[Data shown]

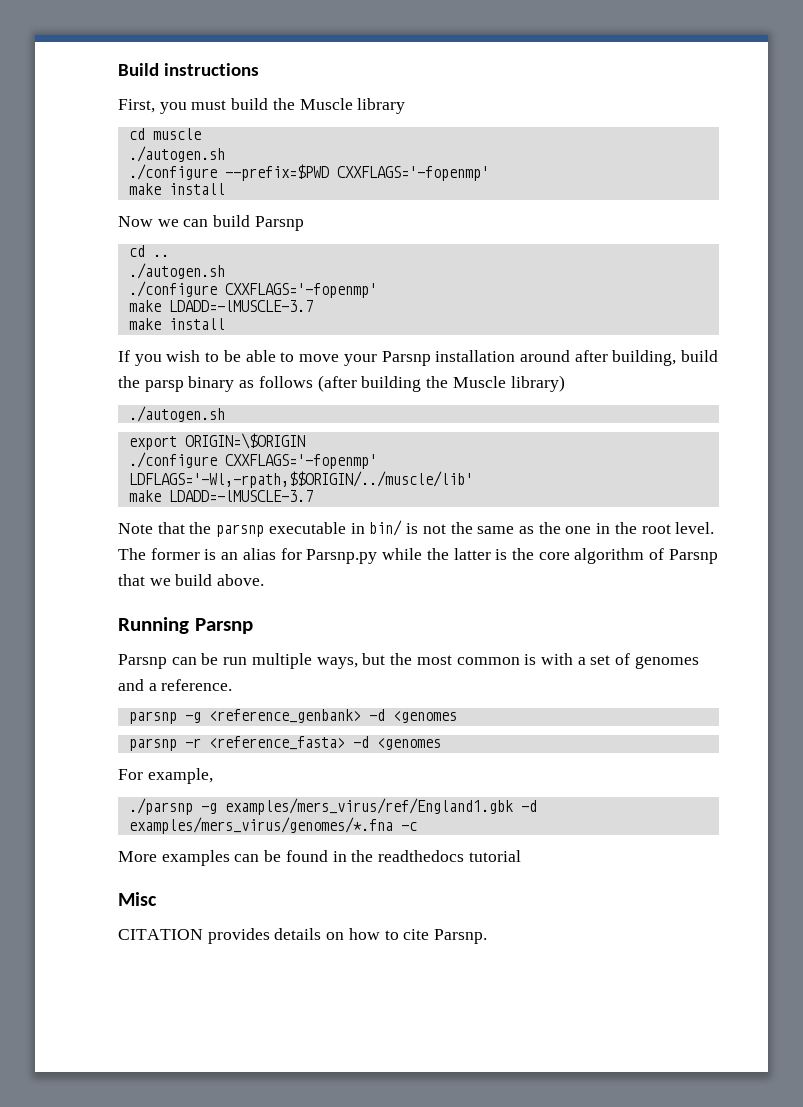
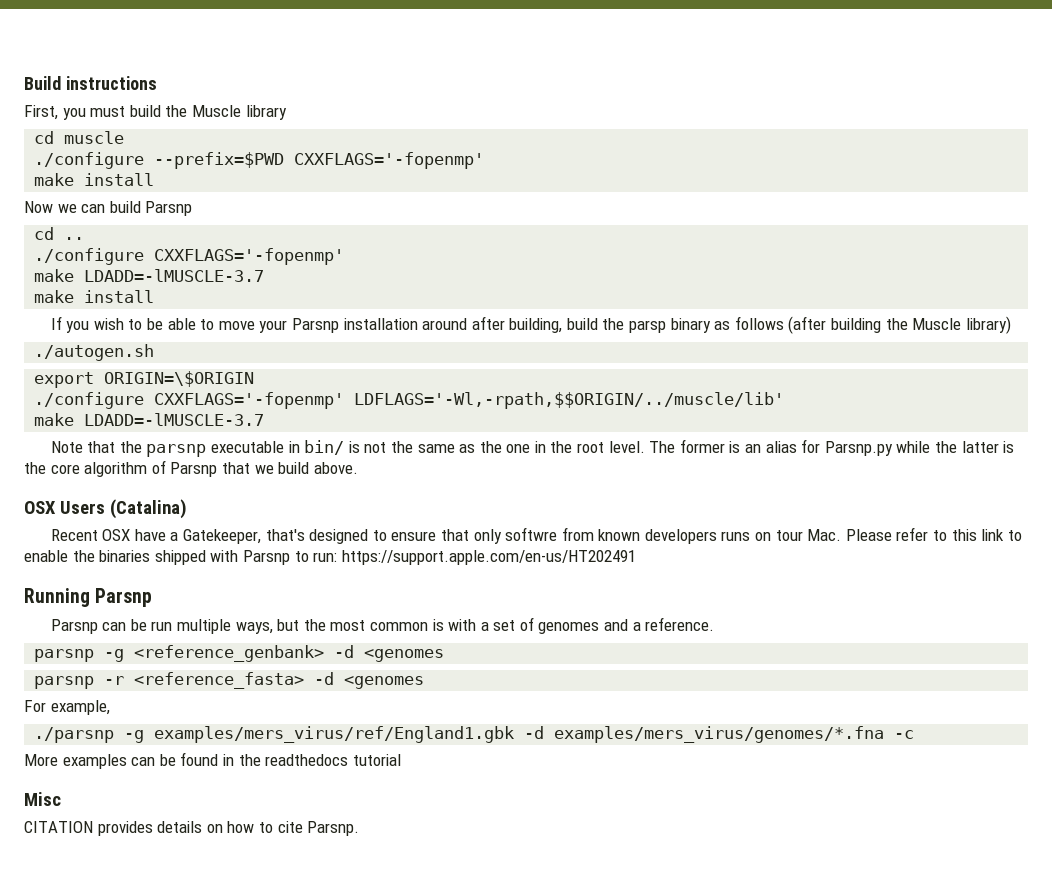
[128,146,225,162] // ./autogen.sh -> (125, 137) none
[128,263,225,279] // ./autogen.sh -> (85, 238) none
(265, 580) none -> [24,499,187,519] [50,527,1022,544] [24,550,636,565] // OSX Users (Catalina) // Recent OSX have a Gatekeeper, that's designed to ensure that only softwre from known developers runs on tour Mac. Please refer to this link to enable the binaries shipped with Parsnp to run: https://support.apple.com/en-us/HT202491

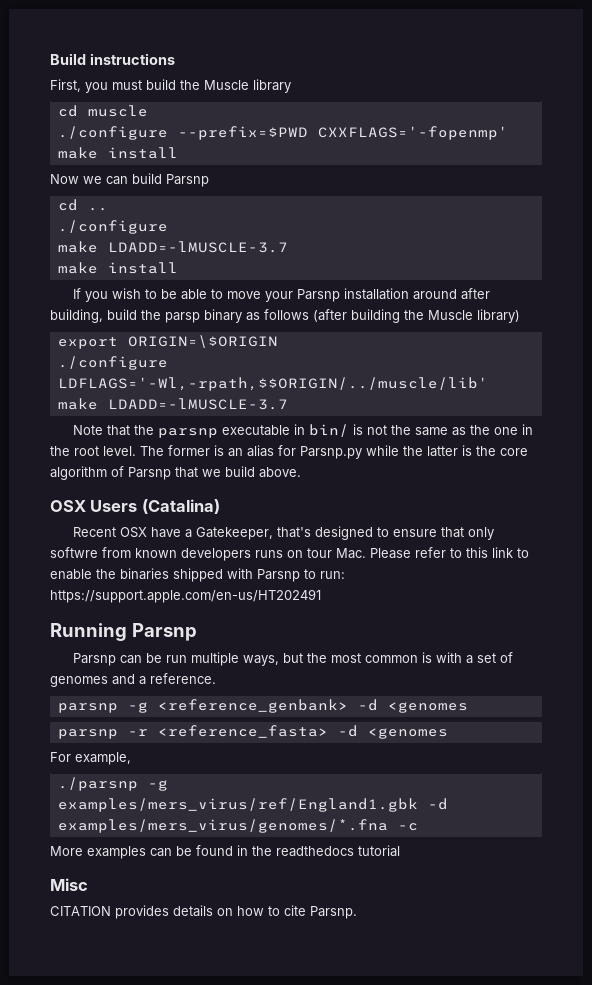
[154,248,345,265] CXXFLAGS='-fopenmp' -> (168, 227) none
[34,344,155,361] // ./autogen.sh -> (520, 316) none
[154,392,345,409] CXXFLAGS='-fopenmp' -> (168, 363) none

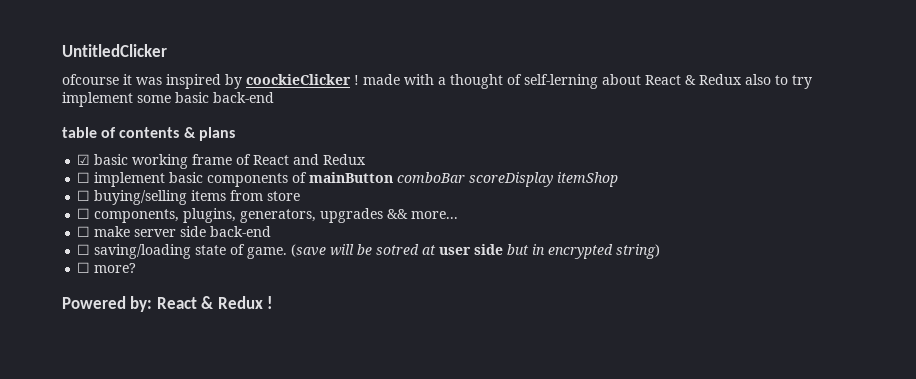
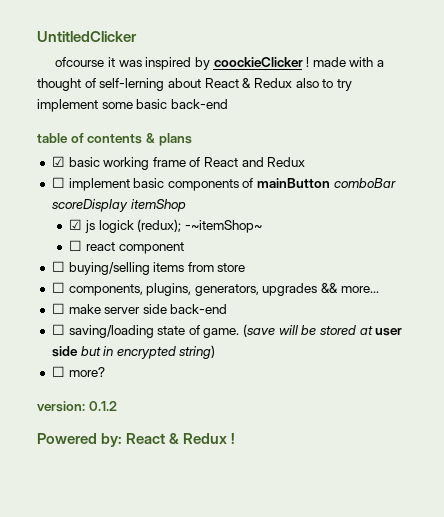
(619, 179) none -> [69,219,262,233] [69,240,184,254] // ☑ js logick (redux); -~itemShop~ // ☐ react component
[376,244,420,255] sotred -> [320,325,357,335] stored
(137, 268) none -> [37,401,117,412] // version: 0.1.2

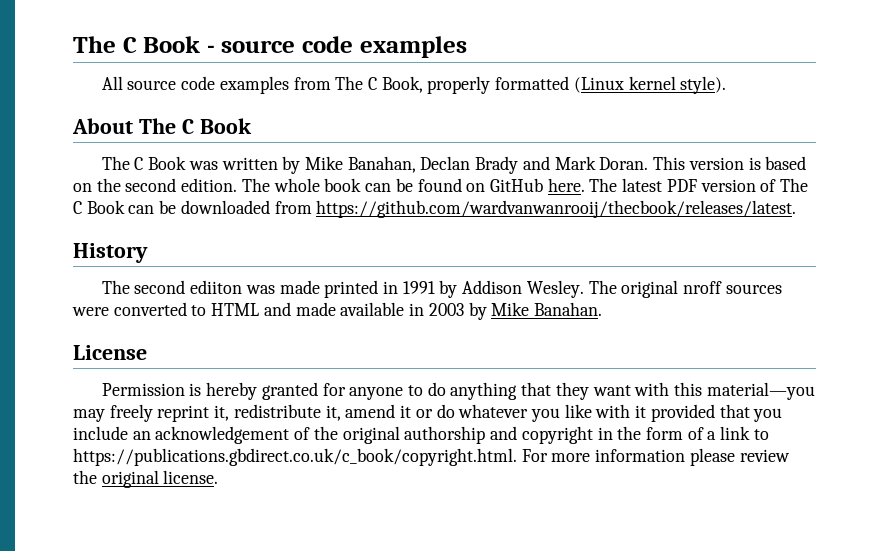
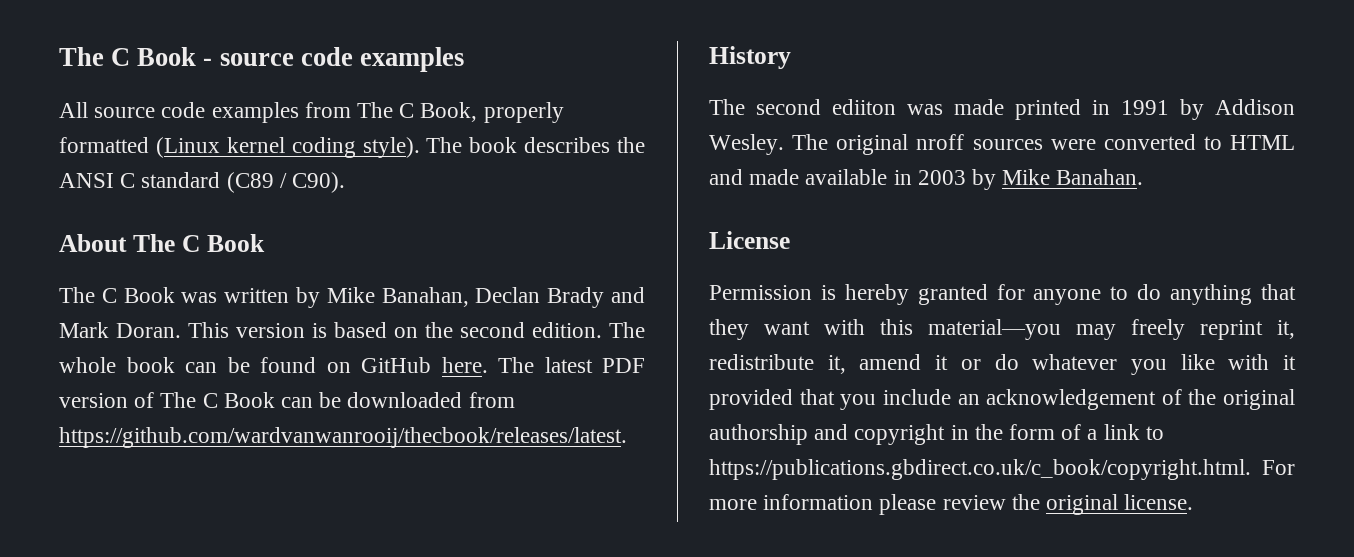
(676, 83) none -> [291,137,356,158] coding
(727, 85) none -> [426,137,645,153] [59,172,346,193] The book describes the ANSI C standard (C89 / C90).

[/Data shown]

# [What the task requires]
Look above for the line with "[128,263,225,279] // ./autogen.sh" and the line with "[154,392,345,409] CXXFLAGS='-fopenmp' ->"; set down those two lines and all lines between them exactly, without pictures and without anything else.

# [Answer below]
[128,263,225,279] // ./autogen.sh -> (85, 238) none
(265, 580) none -> [24,499,187,519] [50,527,1022,544] [24,550,636,565] // OSX Users (Catalina) // Recent OSX have a Gatekeeper, that's designed to ensure that only softwre from known developers runs on tour Mac. Please refer to this link to enable the binaries shipped with Parsnp to run: https://support.apple.com/en-us/HT202491

[154,248,345,265] CXXFLAGS='-fopenmp' -> (168, 227) none
[34,344,155,361] // ./autogen.sh -> (520, 316) none
[154,392,345,409] CXXFLAGS='-fopenmp' -> (168, 363) none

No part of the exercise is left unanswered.